Stack Overflow Annual Developer Survey 2024

Author

Jo Hardin

Published

September 3, 2024

library(tidyverse) # ggplot, lubridate, dplyr, stringr, readr...
library(praise)

Data

This week’s dataset is derived from the 2024 Stack Overflow Annual Developer Survey. Conducted in May 2024, the survey gathered responses from over 65,000 developers across seven key sections.

qname_levels_single_response_crosswalk <- readr::read_csv('https://raw.githubusercontent.com/rfordatascience/tidytuesday/master/data/2024/2024-09-03/qname_levels_single_response_crosswalk.csv')
stackoverflow_survey_questions <- readr::read_csv('https://raw.githubusercontent.com/rfordatascience/tidytuesday/master/data/2024/2024-09-03/stackoverflow_survey_questions.csv')
stackoverflow_survey_single_response <- readr::read_csv('https://raw.githubusercontent.com/rfordatascience/tidytuesday/master/data/2024/2024-09-03/stackoverflow_survey_single_response.csv') |>
  mutate(ai_sent2 = case_when(
    ai_sent == 1 ~ "favorable",
    ai_sent == 2 ~ "indifferent",
    ai_sent == 3 ~ "unfavorable",
    ai_sent == 4 ~ "unsure",
    ai_sent == 5 ~ "very favorable",
    ai_sent == 6 ~ "very unfavorable"
  )) |> 
  mutate(ai_sent2 = factor(ai_sent2,
                           levels = c("very unfavorable",
                                     "unfavorable",
                                     "unsure",
                                     "indifferent",
                                     "favorable",
                                     "very favorable")))

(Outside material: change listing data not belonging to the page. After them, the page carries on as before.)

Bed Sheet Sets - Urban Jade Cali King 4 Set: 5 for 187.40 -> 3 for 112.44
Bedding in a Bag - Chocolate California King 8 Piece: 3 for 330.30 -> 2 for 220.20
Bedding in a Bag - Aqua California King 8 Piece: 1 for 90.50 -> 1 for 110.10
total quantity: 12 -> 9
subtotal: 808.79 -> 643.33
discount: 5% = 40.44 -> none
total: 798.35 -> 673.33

AI sentiment and number of years programming

How is AI sentiment distributed across the number of years an individual has spent programming?

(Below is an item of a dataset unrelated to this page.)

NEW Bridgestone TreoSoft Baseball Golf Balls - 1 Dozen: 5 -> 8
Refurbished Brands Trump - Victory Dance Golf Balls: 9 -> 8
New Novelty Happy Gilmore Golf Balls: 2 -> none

stackoverflow_survey_single_response |> 
  ggplot() + 
  geom_bar(aes(fill = ai_sent2, x = years_code),
           position = "fill") +
  labs(fill = "AI sentiment",
       y = "",
       x = "number of years spent programming")

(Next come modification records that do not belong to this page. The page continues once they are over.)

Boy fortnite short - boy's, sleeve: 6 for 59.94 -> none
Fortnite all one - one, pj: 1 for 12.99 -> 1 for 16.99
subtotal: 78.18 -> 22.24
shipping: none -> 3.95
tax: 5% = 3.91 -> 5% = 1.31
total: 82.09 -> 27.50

The proportion of developers with a particular AI sentiment, broken down by the number of years the developer has been coding.

Developers across the world

How much faith do developers across the world have in AI? We measure the average sentiment (now mapped to a 1-5 scale that is more meaningful) and average per country. Thank you to @Sarah Penir for the useful code at https://sarahpenir.github.io/r/making-maps/.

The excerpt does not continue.